What to do
Filter the entries for lines with the word "solid".

(Records from a collection)
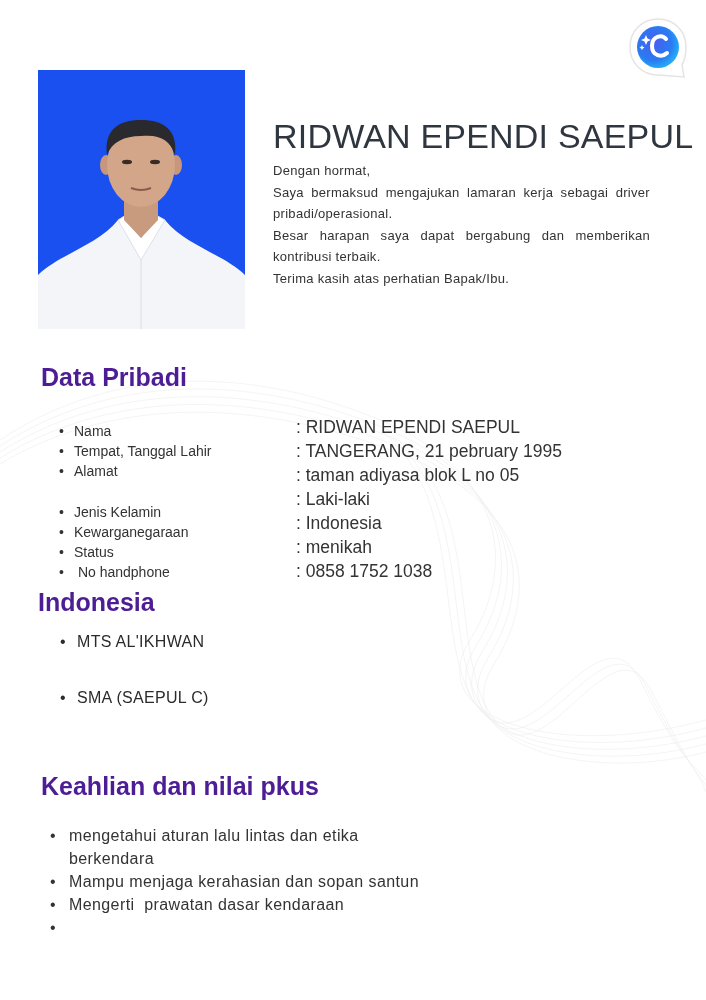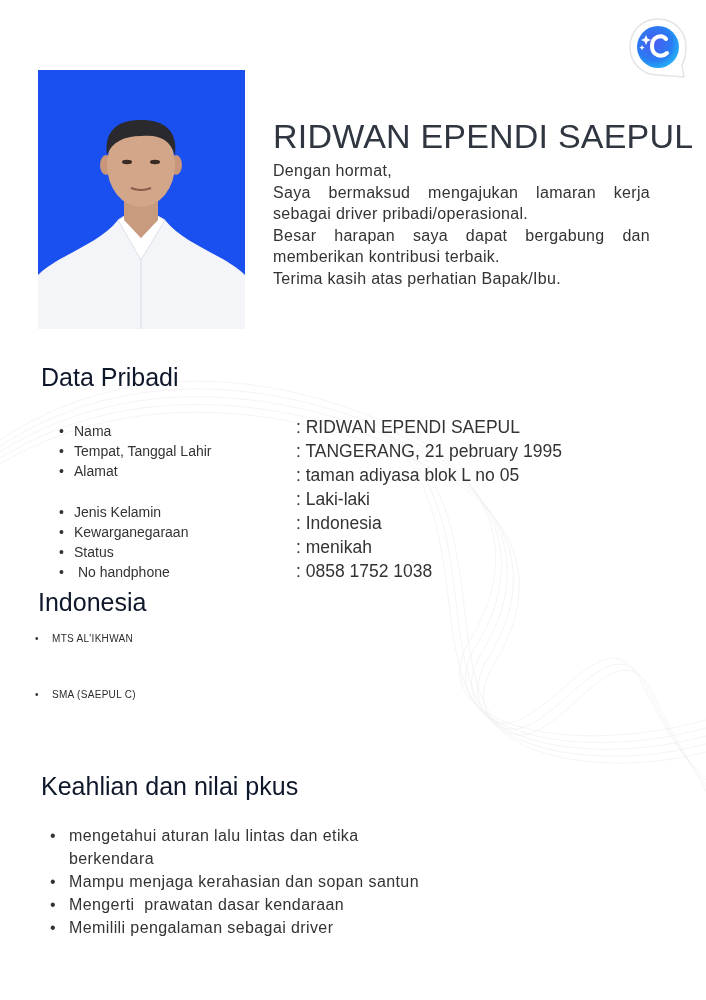--- a/index.html
+++ b/index.html
@@ -13,35 +13,35 @@
     position: absolute; left: 38px; top: 70px; width: 207px; height: 259px;
     background: #1a4ff0; overflow: hidden;
   }
   .photo svg { display: block; }
   .name {
     position: absolute; left: 273px; top: 94px; font-size: 34px; color: #2f3640;
     letter-spacing: 0.2px; font-weight: normal;
   }
   .letter {
     position: absolute; left: 273px; top: 160px; width: 377px;
-    font-size: 16px; line-height: 21.6px; color: #333; letter-spacing: 0.3px;
+    font-size: 13px; line-height: 21.6px; color: #333; letter-spacing: 0.3px;
   }
   .letter p { margin: 0; text-align: justify; text-align-last: left; }
   .section-title {
-    position: absolute; color: #0f172a; font-weight: normal; font-size: 25px;
+    position: absolute; color: #4c1d95; font-weight: bold; font-size: 25px;
   }
   .st-pribadi { left: 41px; top: 363px; }
   .st-pendidikan { left: 38px; top: 588px; }
   .st-keahlian { left: 41px; top: 772px; text-align: center; }
   .kv-labels { position: absolute; left: 56px; top: 420px; font-size: 14px; color: #333; }
   .kv-label { position: absolute; left: 0; white-space: nowrap; }
   .kv-label .dot { display: inline-block; width: 11px; margin-right: 7px; text-align: center; }
   .kv-values { position: absolute; left: 296px; top: 414px; font-size: 17.5px; color: #333; }
   .kv-value { position: absolute; left: 0; white-space: nowrap; }
-  .edu { position: absolute; left: 35px; font-size: 10px; color: #2b2b2b; letter-spacing: 0.3px; }
+  .edu { position: absolute; left: 60px; font-size: 16px; color: #2b2b2b; letter-spacing: 0.3px; }
   .edu .dot { display: inline-block; width: 12px; margin-right: 5px; }
   .skills { position: absolute; left: 50px; top: 824px; font-size: 16px; line-height: 23px; color: #333; letter-spacing: 0.4px; }
   .skill { display: flex; width: 400px; }
   .skill .dot { width: 19px; flex: 0 0 19px; }
 </style>
 </head>
 <body>
 
 <svg class="bg-wave" viewBox="0 0 706 1000">
   <g fill="none" stroke="#ececec" stroke-width="0.6">
@@ -133,14 +133,14 @@
 <div class="edu" style="top:689px"><span class="dot">•</span><span>SMA (SAEPUL C)</span></div>
 
 <div class="section-title st-keahlian">Keahlian dan nilai pkus</div>
 <div class="skills">
   <div class="skill" style="width:360px">
       <span class="dot">•</span>
       <span>mengetahui aturan lalu lintas dan etika berkendara</span>
     </div>
   <div class="skill" style="white-space:pre"><span class="dot">•</span><span>Mampu menjaga kerahasian dan sopan santun</span></div>
   <div class="skill" style="white-space:pre"><span class="dot">•</span><span>Mengerti  prawatan dasar kendaraan</span></div>
-  <div class="skill" style="white-space:pre"><span class="dot">•</span><span>Memilili pengalaman sebagai driver</span></div>
+  <div class="skill" style="white-space:pre"><span class="dot">•</span></div>
 </div>
 
 </body></html>

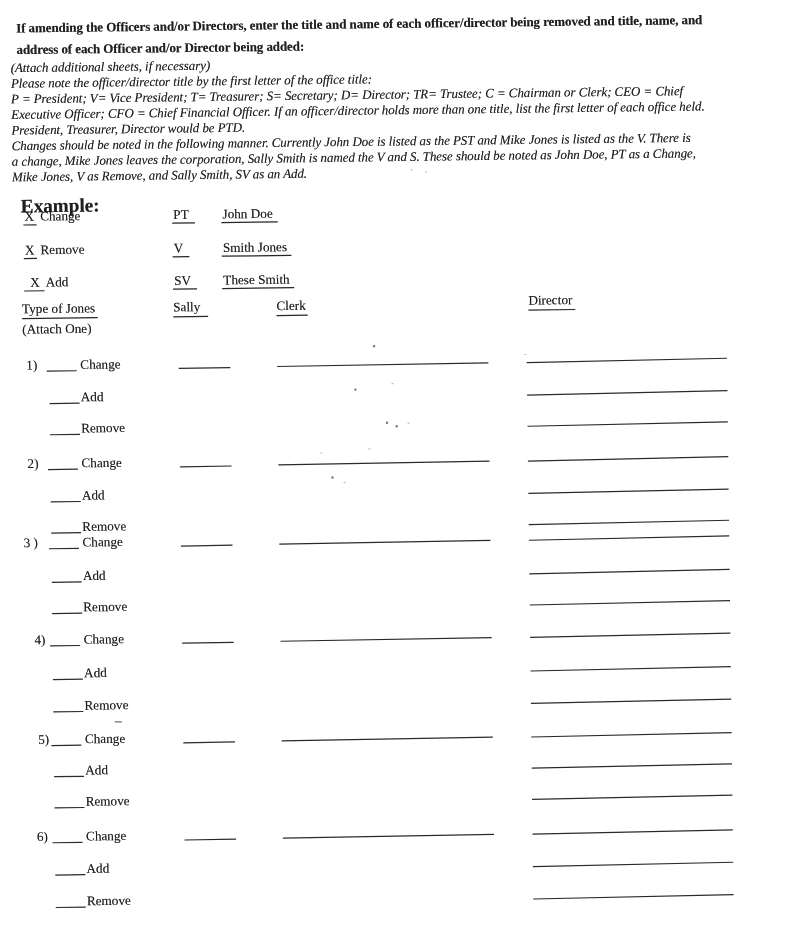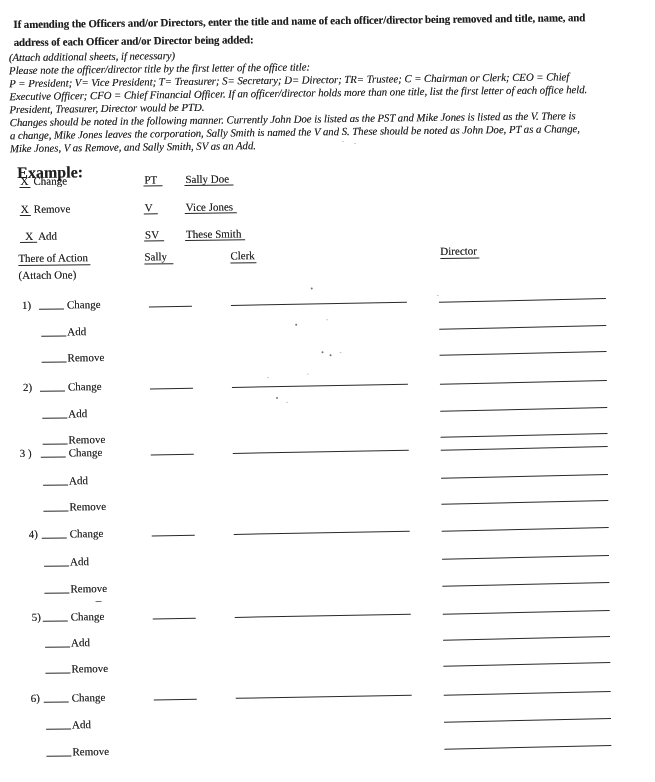--- a/index.html
+++ b/index.html
@@ -94,37 +94,37 @@
     <div class="nline">a change, Mike Jones leaves the corporation, Sally Smith is named the V and S. These should be noted as John Doe, PT as a Change,</div>
     <div class="nline">Mike Jones, V as Remove, and Sally Smith, SV as an Add.</div>
   </div>
 
   <div class="ex-label">Example:</div>
 
   <div class="ex-row" style="top:171px">
     <span class="xmark">X</span>
     <span class="ex-act">Change</span>
     <span class="ex-title">PT</span>
-    <span class="ex-name">Sally Doe</span>
+    <span class="ex-name">John Doe</span>
   </div>
   <div class="ex-row" style="top:199px">
     <span class="xmark">X</span>
     <span class="ex-act">Remove</span>
     <span class="ex-title">V</span>
-    <span class="ex-name">Vice Jones</span>
+    <span class="ex-name">Smith Jones</span>
   </div>
   <div class="ex-row add" style="top:226px">
     <span class="xmark">X</span>
     <span class="ex-act">Add</span>
     <span class="ex-title">SV</span>
     <span class="ex-name">These Smith</span>
   </div>
 
   <div class="cols">
-    <span class="col-h h-action">There of Action</span>
+    <span class="col-h h-action">Type of Jones</span>
     <span class="col-h h-title">Sally</span>
     <span class="col-h h-name">Clerk</span>
     <span class="col-h h-addr">Director</span>
   </div>
   <div class="check-one">(Attach One)</div>
 
   <div class="frow change" style="top:295px">
     <span class="num">1)</span>
     <span class="cb"></span>
     <span class="act">Change</span>

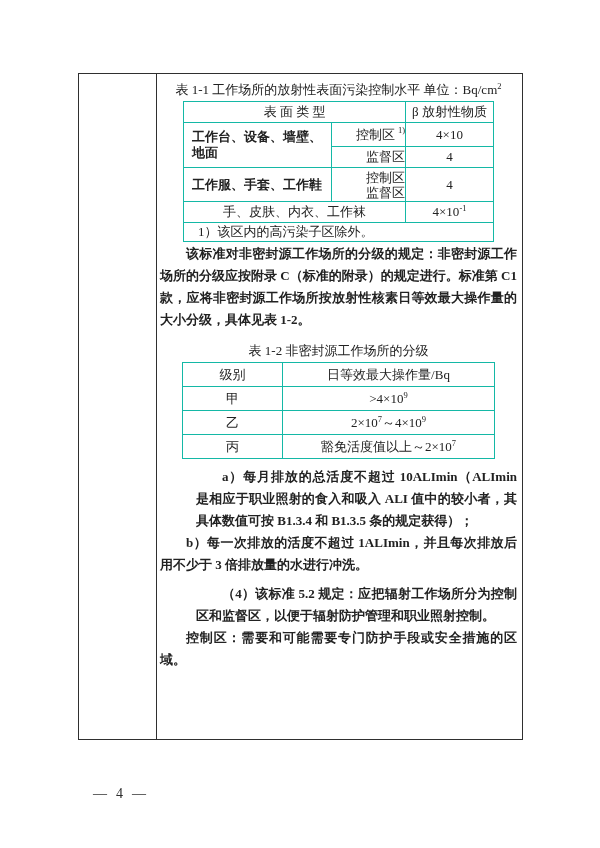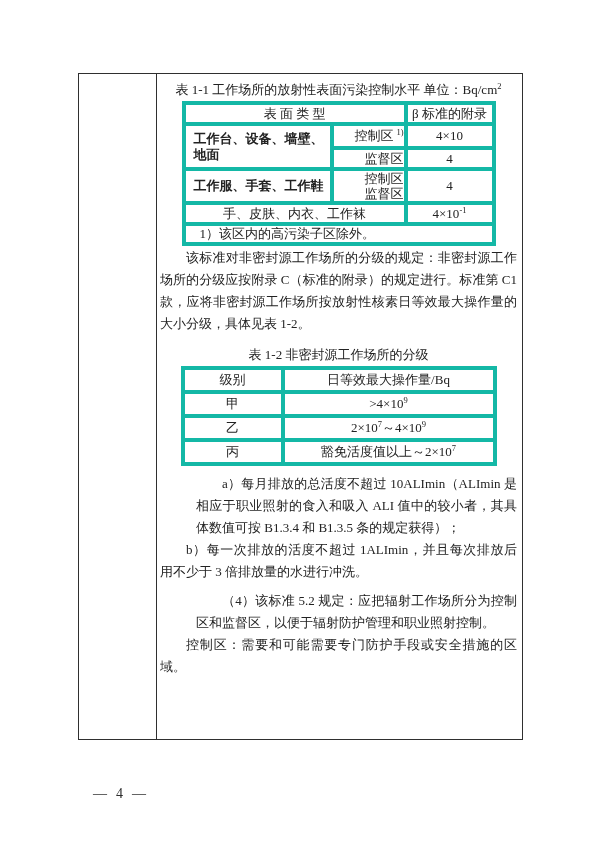--- a/index.html
+++ b/index.html
@@ -43,21 +43,21 @@
   .t2-caption { margin-top: 9px; }
   table {
     border-collapse: collapse;
     margin: 0 auto;
     font-size: 13px;
     table-layout: fixed;
   }
   .t1 { width: 310px; }
   .t2 { width: 312px; }
   td {
-    border: 4px solid #14b8a6;
+    border: 1px solid #14b8a6;
     padding: 0;
     vertical-align: middle;
     line-height: 16px;
   }
   .center { text-align: center; }
   .pad-l { padding-left: 8px; text-align: left; font-weight: bold; }
   .pad-zone { padding-left: 6px; text-align: right; }
   .h-header { height: 21px; }
   .h-r1 { height: 24px; }
   .h-r2 { height: 21px; }
@@ -69,20 +69,21 @@
   sup {
     font-size: 8.5px;
     line-height: 0;
     vertical-align: super;
   }
   sup.spaced { margin-left: 3px; }
   .para {
     margin: 0;
     text-indent: 2em;
     text-align: justify;
+    font-weight: bold;
   }
   .gap-t { margin-top: 7px; margin-left: 36px; }
   .para-first { margin-top: 1px; }
   .footer {
     position: absolute;
     left: 93px; top: 786px;
     font-size: 14px;
     color: #2c2c2c;
     letter-spacing: 1px;
   }
@@ -101,21 +102,21 @@
 
       <table class="t1">
         <colgroup>
             <col style="width:148px">
             <col style="width:74px">
             <col style="width:88px">
           </colgroup>
         <tbody>
             <tr class="h-header">
           <td colspan="2" class="center">表 面 类 型</td>
-          <td class="center">β 标准的附录</td>
+          <td class="center">β 放射性物质</td>
         </tr>
         <tr class="h-r1">
           <td rowspan="2" class="pad-l">工作台、设备、墙壁、地面</td>
           <td class="pad-zone"><span>控制区</span><sup class="spaced">1)</sup></td>
           <td class="center">4×10</td>
         </tr>
         <tr class="h-r2">
           <td class="pad-zone">监督区</td>
           <td class="center">4</td>
         </tr>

Result
-    border: 4px solid #14b8a6;
+    border: 1px solid #14b8a6;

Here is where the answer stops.